■ Task prompt: Each line in the data must be reproduced as written, except for any picture.
============================================================
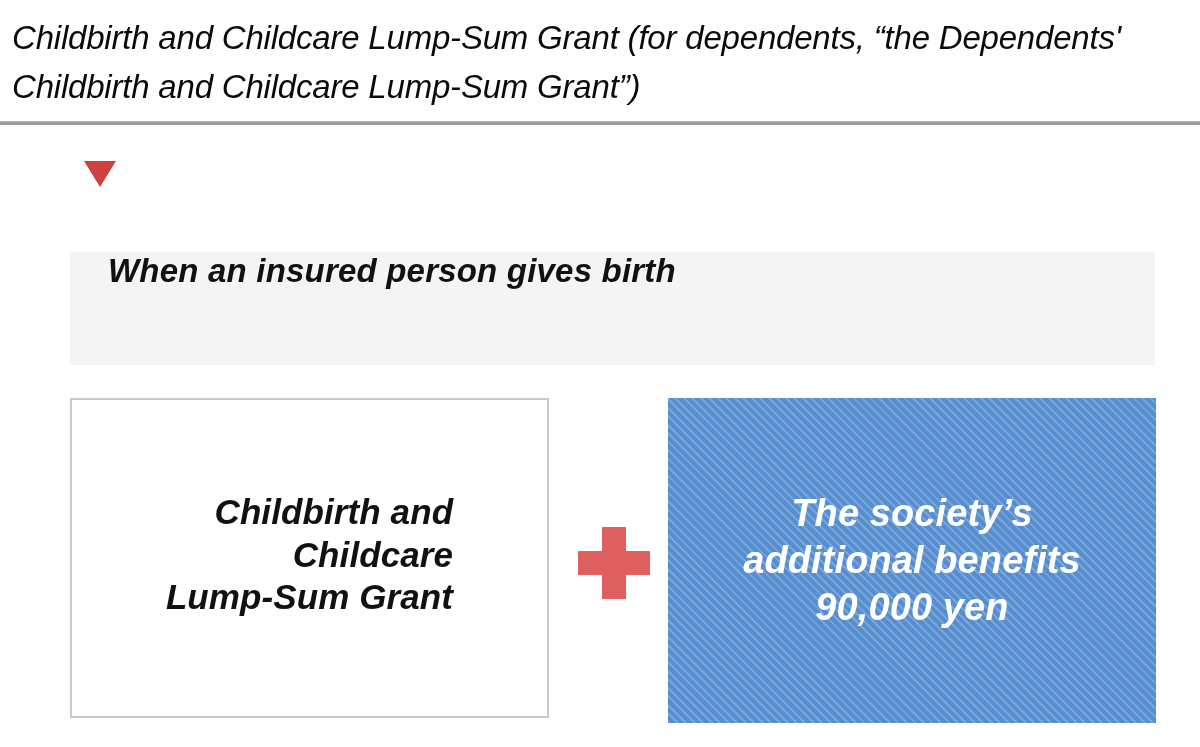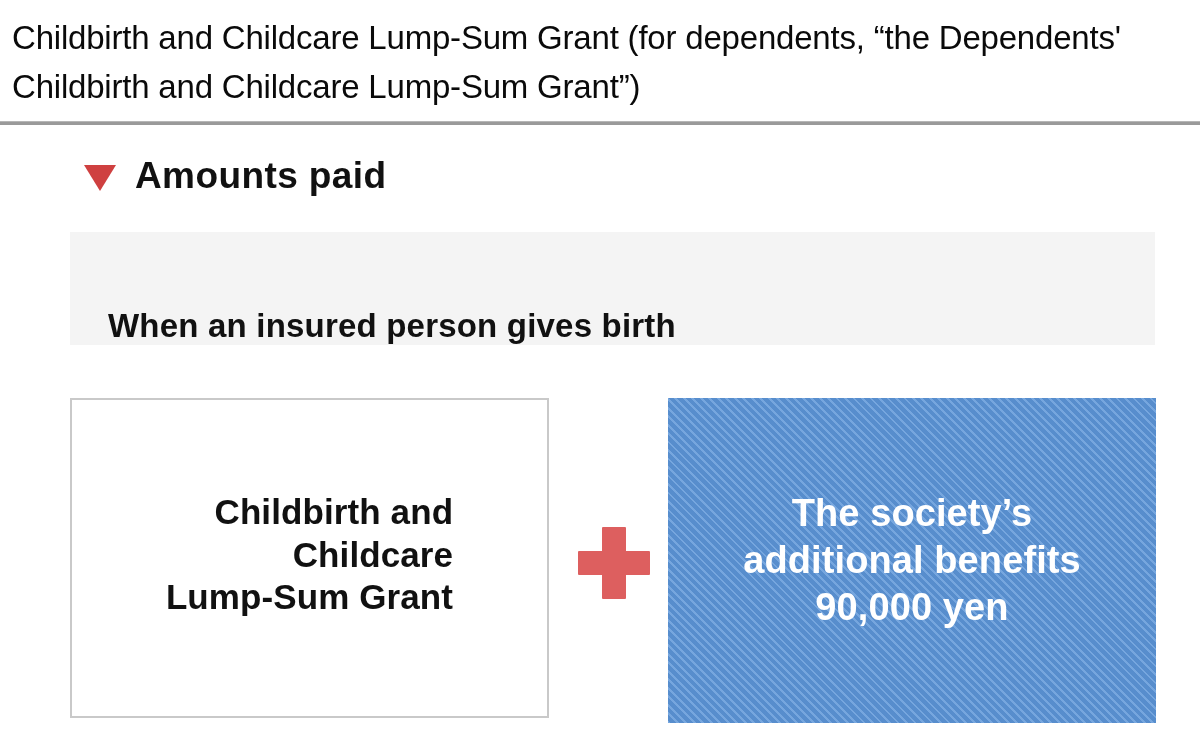--- a/index.html
+++ b/index.html
@@ -21,6 +21,7 @@
     position: relative;
     width: 1200px;
     height: 747px;
+    font-style: italic;
   }
 
   

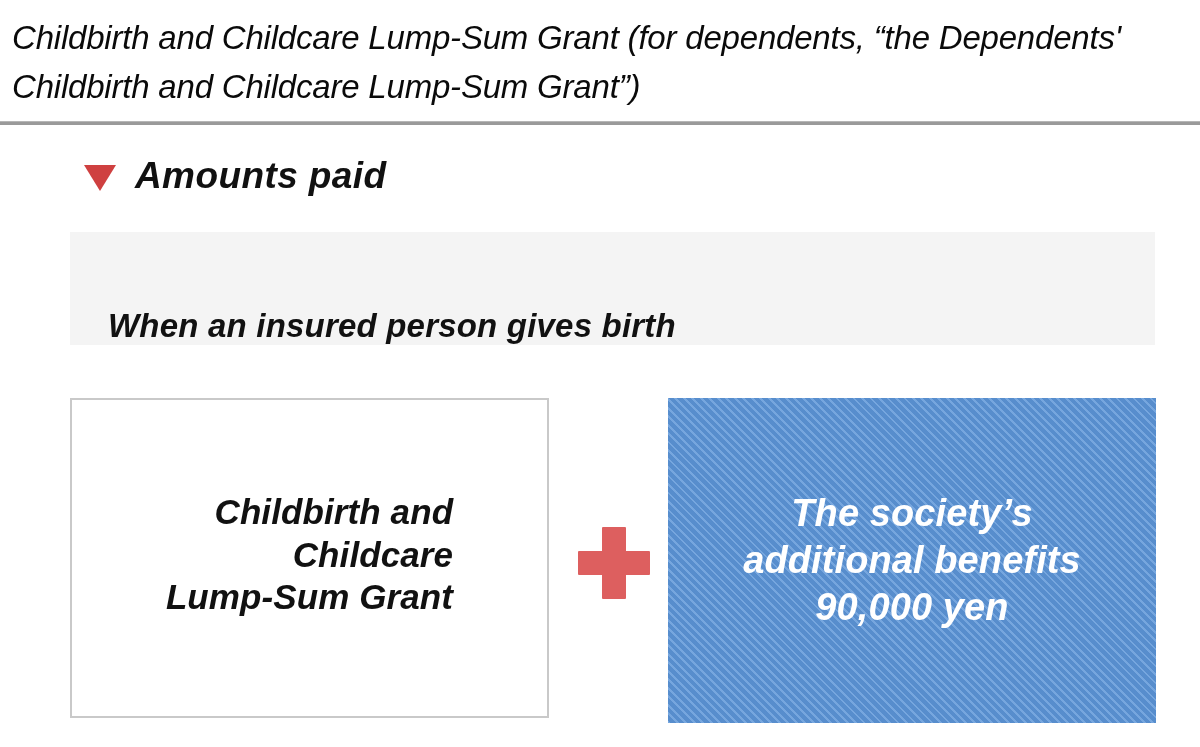--- a/index.html
+++ b/index.html
@@ -214,7 +214,6 @@
 
   <div class="section-heading">
     <span class="tri-marker"></span>
-    <span class="section-heading-label">Amounts paid</span>
   </div>
 
   <div class="banner">

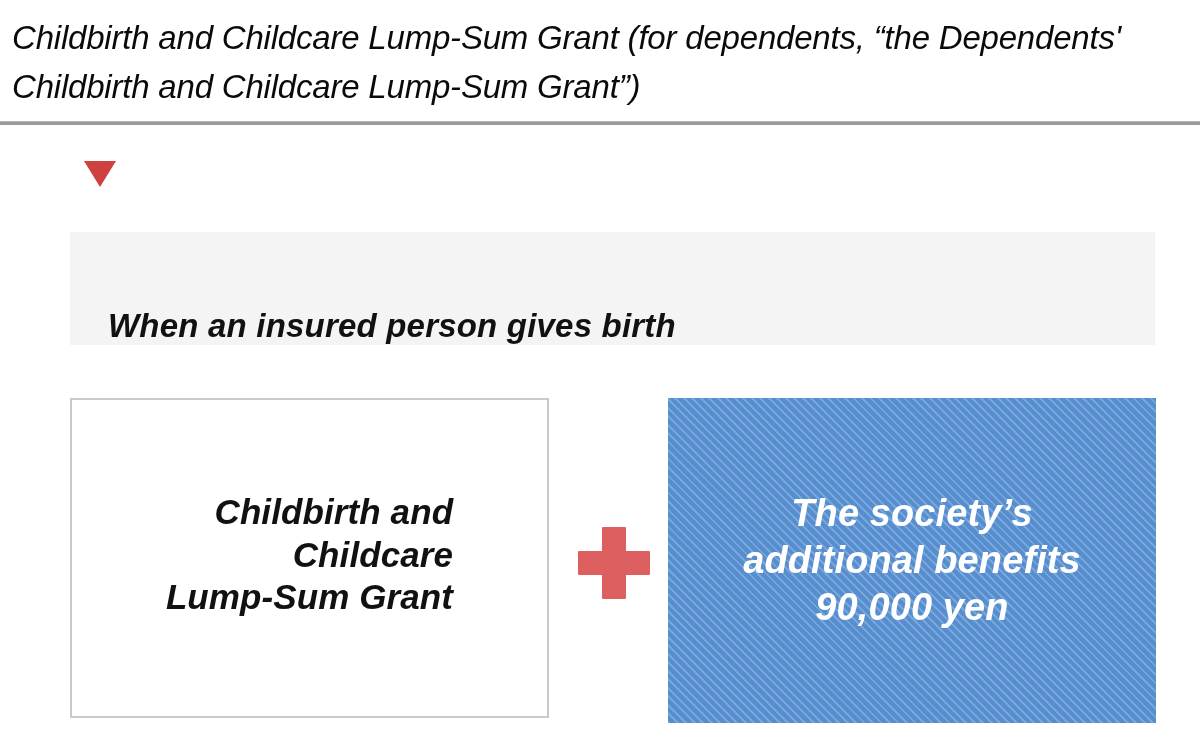--- a/index.html
+++ b/index.html
@@ -78,13 +78,13 @@
   .banner {
     position: absolute;
     left: 70px;
-    top: 232px;
+    top: 252px;
     width: 1085px;
     height: 113px;
     background: #f4f4f4;
     box-sizing: border-box;
     display: flex;
-    align-items: flex-end;
+    align-items: flex-start;
   }
   .banner-text {
     margin-left: 38px;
============================================================
■ Written answer:
--- a/index.html
+++ b/index.html
@@ -21,6 +21,7 @@
     position: relative;
     width: 1200px;
     height: 747px;
+    font-style: italic;
   }
 
   

--- a/index.html
+++ b/index.html
@@ -214,7 +214,6 @@
 
   <div class="section-heading">
     <span class="tri-marker"></span>
-    <span class="section-heading-label">Amounts paid</span>
   </div>
 
   <div class="banner">

--- a/index.html
+++ b/index.html
@@ -78,13 +78,13 @@
   .banner {
     position: absolute;
     left: 70px;
-    top: 232px;
+    top: 252px;
     width: 1085px;
     height: 113px;
     background: #f4f4f4;
     box-sizing: border-box;
     display: flex;
-    align-items: flex-end;
+    align-items: flex-start;
   }
   .banner-text {
     margin-left: 38px;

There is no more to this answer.